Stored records
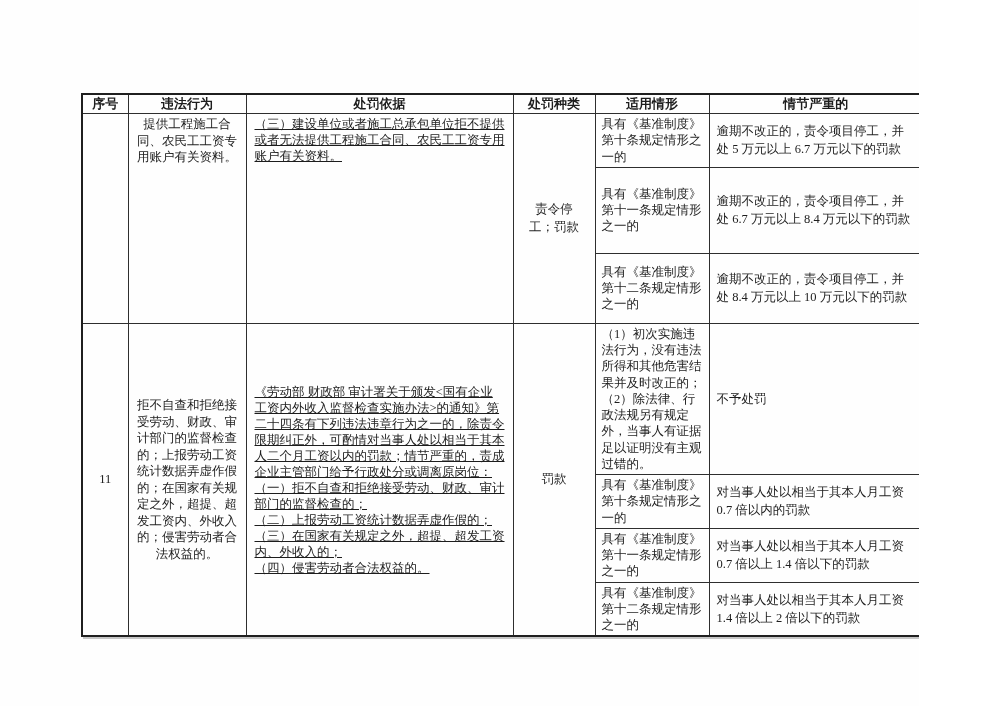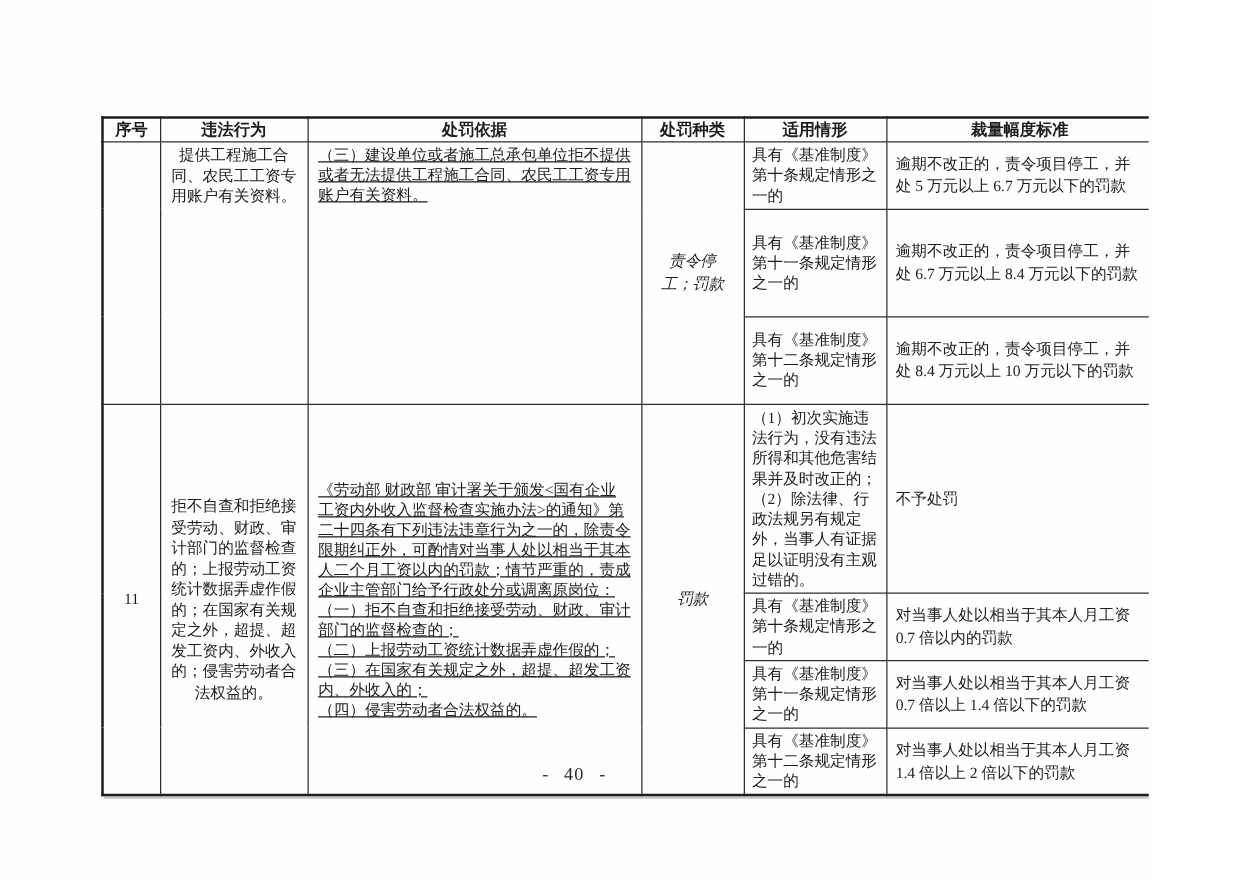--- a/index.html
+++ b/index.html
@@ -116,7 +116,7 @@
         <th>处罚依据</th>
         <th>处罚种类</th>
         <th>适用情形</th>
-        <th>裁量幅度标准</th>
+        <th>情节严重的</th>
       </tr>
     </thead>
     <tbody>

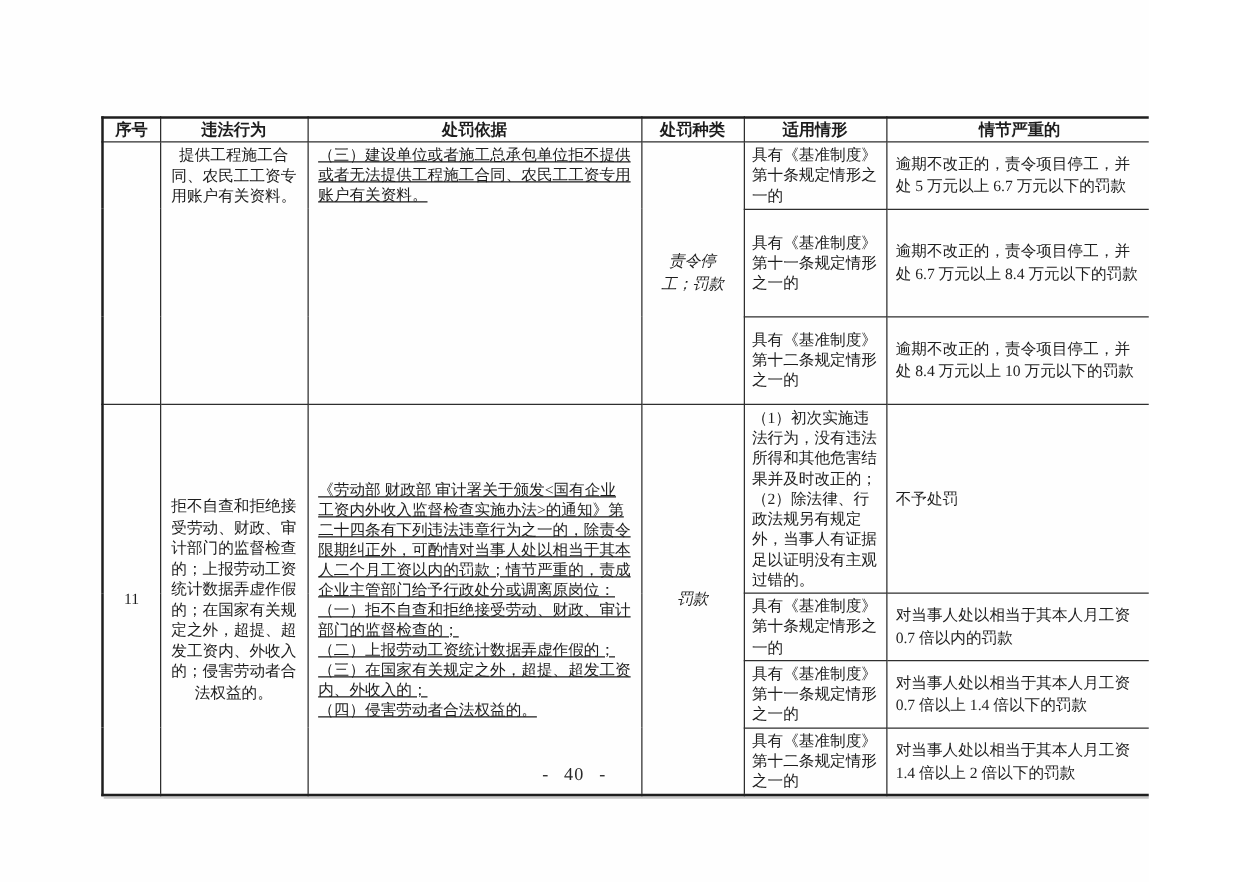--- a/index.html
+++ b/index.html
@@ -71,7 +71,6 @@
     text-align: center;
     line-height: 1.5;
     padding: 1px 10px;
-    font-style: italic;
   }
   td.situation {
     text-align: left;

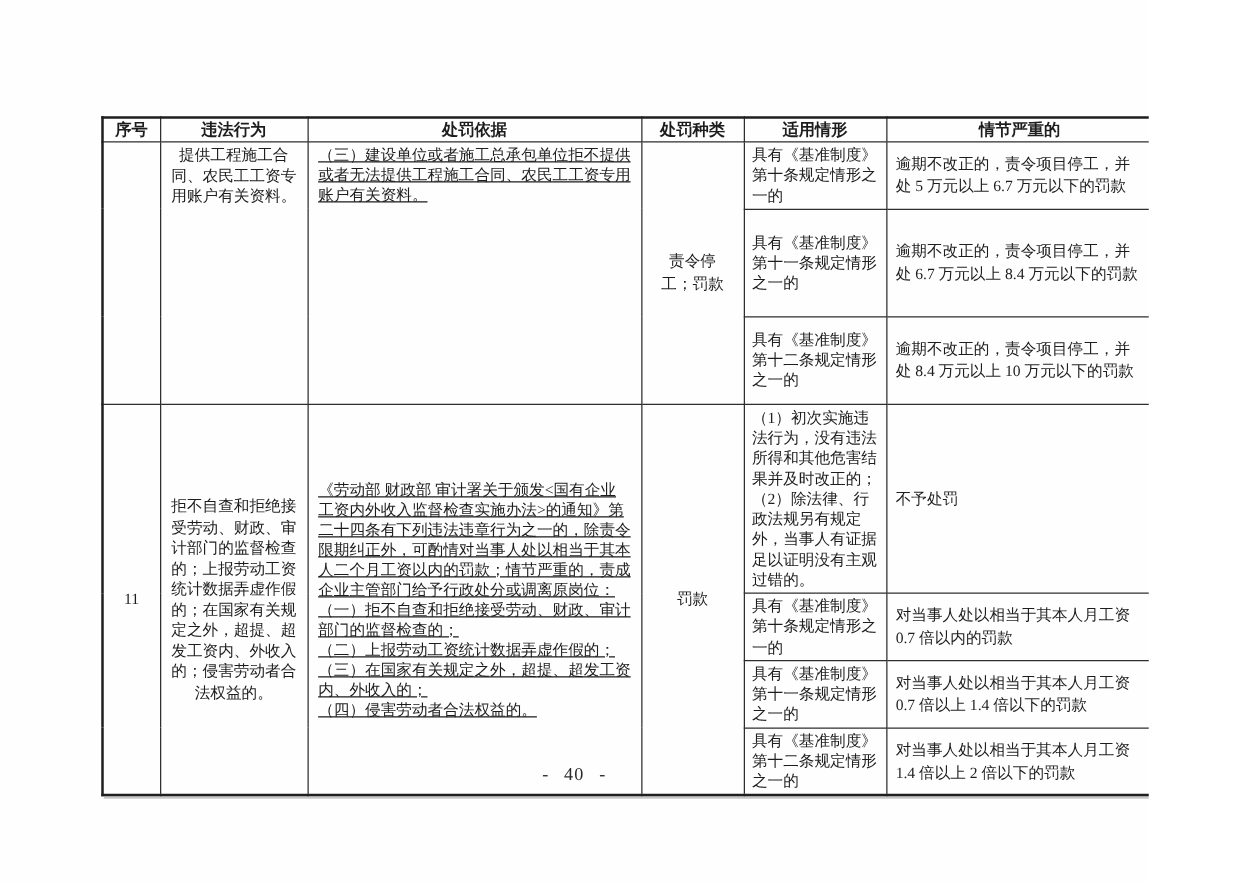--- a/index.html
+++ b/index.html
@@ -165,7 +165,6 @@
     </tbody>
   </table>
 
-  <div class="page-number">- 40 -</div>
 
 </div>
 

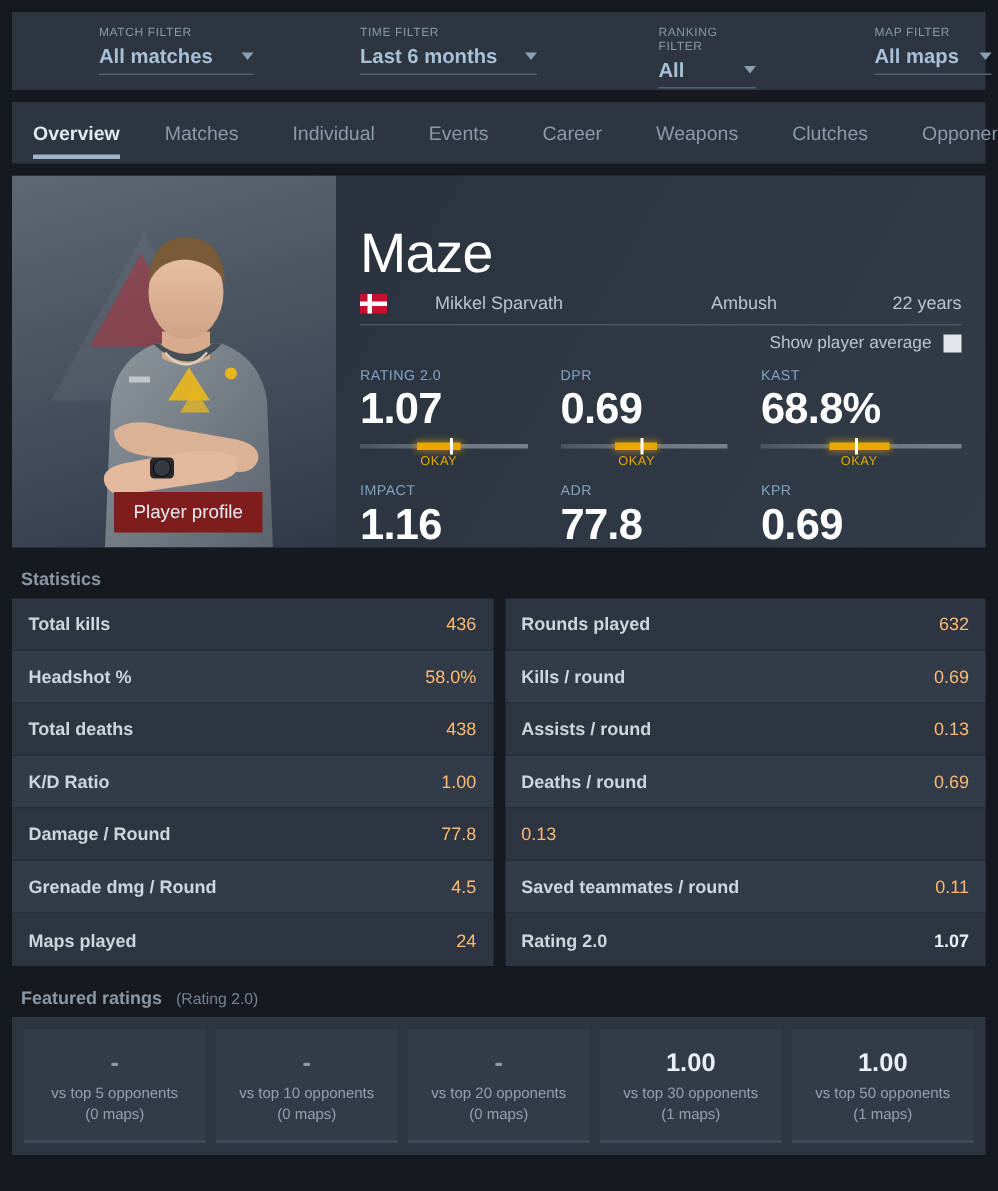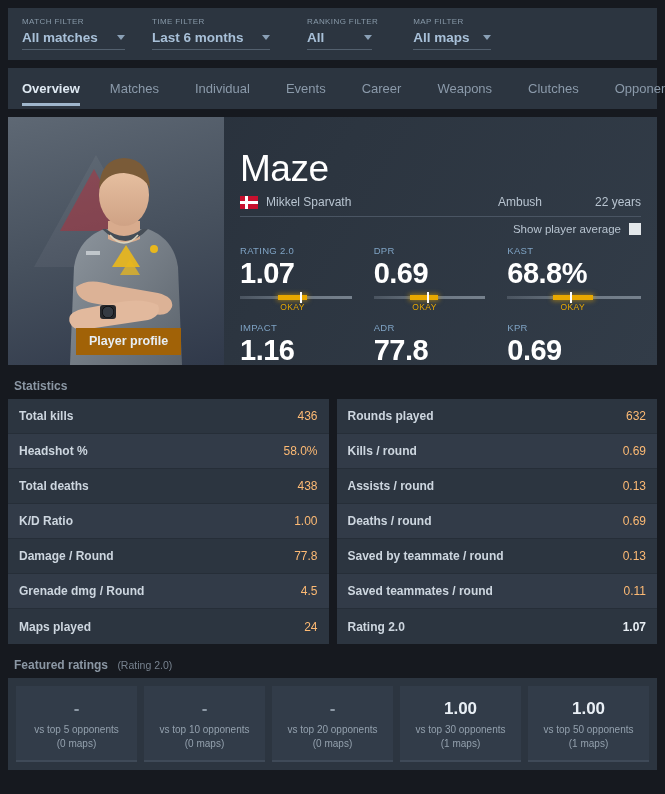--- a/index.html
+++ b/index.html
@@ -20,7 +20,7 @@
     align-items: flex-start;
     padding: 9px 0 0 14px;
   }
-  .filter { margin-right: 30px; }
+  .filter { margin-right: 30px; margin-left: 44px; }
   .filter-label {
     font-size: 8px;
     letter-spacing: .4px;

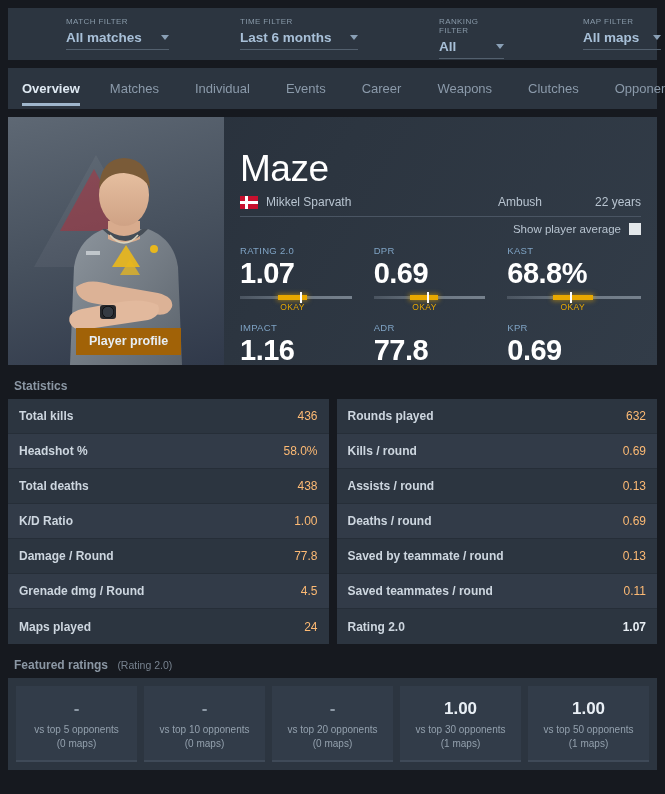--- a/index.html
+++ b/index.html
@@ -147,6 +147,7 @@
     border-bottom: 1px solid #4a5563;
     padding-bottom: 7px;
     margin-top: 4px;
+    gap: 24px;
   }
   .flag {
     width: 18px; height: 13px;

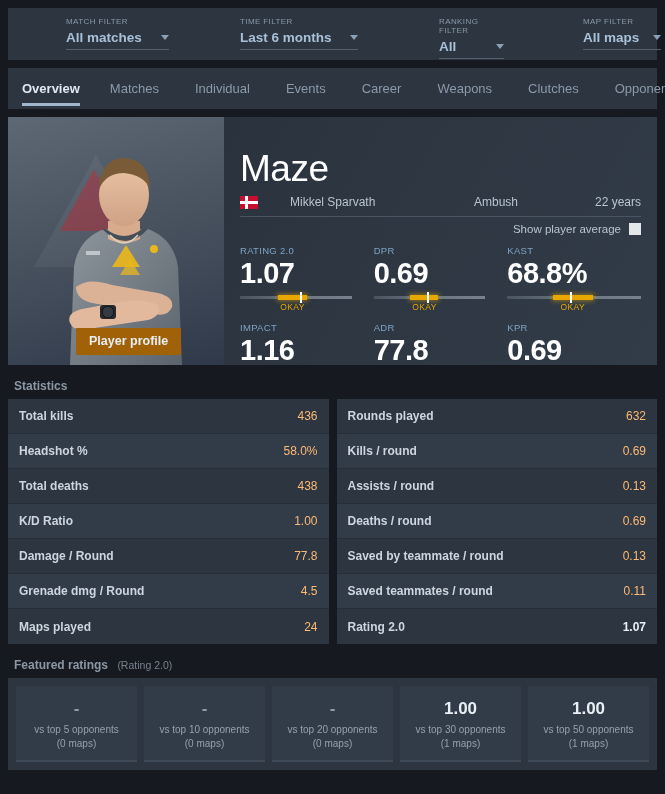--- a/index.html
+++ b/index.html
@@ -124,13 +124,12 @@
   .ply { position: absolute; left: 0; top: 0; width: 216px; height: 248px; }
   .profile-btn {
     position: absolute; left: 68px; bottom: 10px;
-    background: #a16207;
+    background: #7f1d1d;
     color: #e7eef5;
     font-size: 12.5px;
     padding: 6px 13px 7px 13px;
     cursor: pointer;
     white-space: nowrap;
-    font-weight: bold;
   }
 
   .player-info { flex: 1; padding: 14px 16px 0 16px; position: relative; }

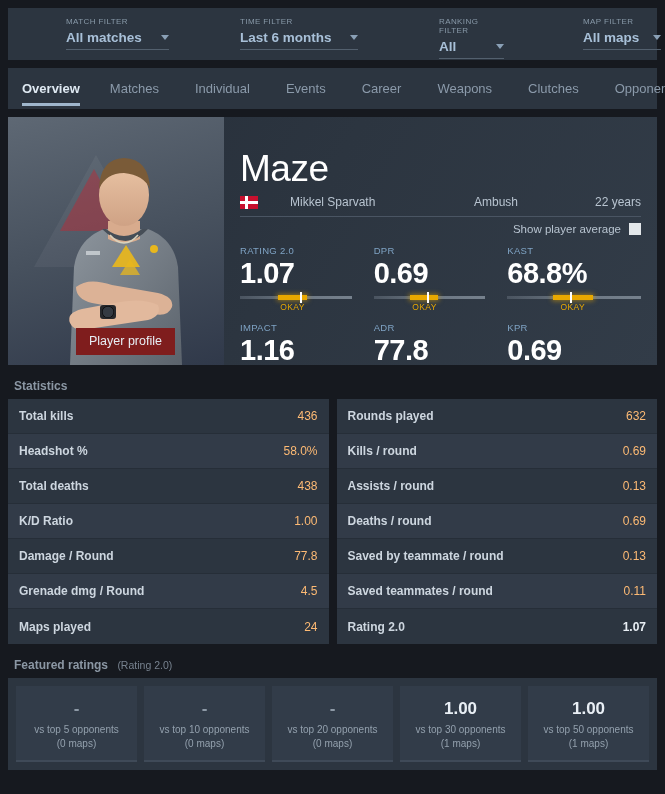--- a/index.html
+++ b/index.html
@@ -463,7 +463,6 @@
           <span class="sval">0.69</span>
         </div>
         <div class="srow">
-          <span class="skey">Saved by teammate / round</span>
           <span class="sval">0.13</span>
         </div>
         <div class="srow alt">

= Work item =
Retype the records above exactly, pictures omitted.

= Finished exercise =
--- a/index.html
+++ b/index.html
@@ -116,7 +116,7 @@
         <th>处罚依据</th>
         <th>处罚种类</th>
         <th>适用情形</th>
-        <th>裁量幅度标准</th>
+        <th>情节严重的</th>
       </tr>
     </thead>
     <tbody>

--- a/index.html
+++ b/index.html
@@ -71,7 +71,6 @@
     text-align: center;
     line-height: 1.5;
     padding: 1px 10px;
-    font-style: italic;
   }
   td.situation {
     text-align: left;

--- a/index.html
+++ b/index.html
@@ -165,7 +165,6 @@
     </tbody>
   </table>
 
-  <div class="page-number">- 40 -</div>
 
 </div>
 

--- a/index.html
+++ b/index.html
@@ -20,7 +20,7 @@
     align-items: flex-start;
     padding: 9px 0 0 14px;
   }
-  .filter { margin-right: 30px; }
+  .filter { margin-right: 30px; margin-left: 44px; }
   .filter-label {
     font-size: 8px;
     letter-spacing: .4px;

--- a/index.html
+++ b/index.html
@@ -147,6 +147,7 @@
     border-bottom: 1px solid #4a5563;
     padding-bottom: 7px;
     margin-top: 4px;
+    gap: 24px;
   }
   .flag {
     width: 18px; height: 13px;

--- a/index.html
+++ b/index.html
@@ -124,13 +124,12 @@
   .ply { position: absolute; left: 0; top: 0; width: 216px; height: 248px; }
   .profile-btn {
     position: absolute; left: 68px; bottom: 10px;
-    background: #a16207;
+    background: #7f1d1d;
     color: #e7eef5;
     font-size: 12.5px;
     padding: 6px 13px 7px 13px;
     cursor: pointer;
     white-space: nowrap;
-    font-weight: bold;
   }
 
   .player-info { flex: 1; padding: 14px 16px 0 16px; position: relative; }

--- a/index.html
+++ b/index.html
@@ -463,7 +463,6 @@
           <span class="sval">0.69</span>
         </div>
         <div class="srow">
-          <span class="skey">Saved by teammate / round</span>
           <span class="sval">0.13</span>
         </div>
         <div class="srow alt">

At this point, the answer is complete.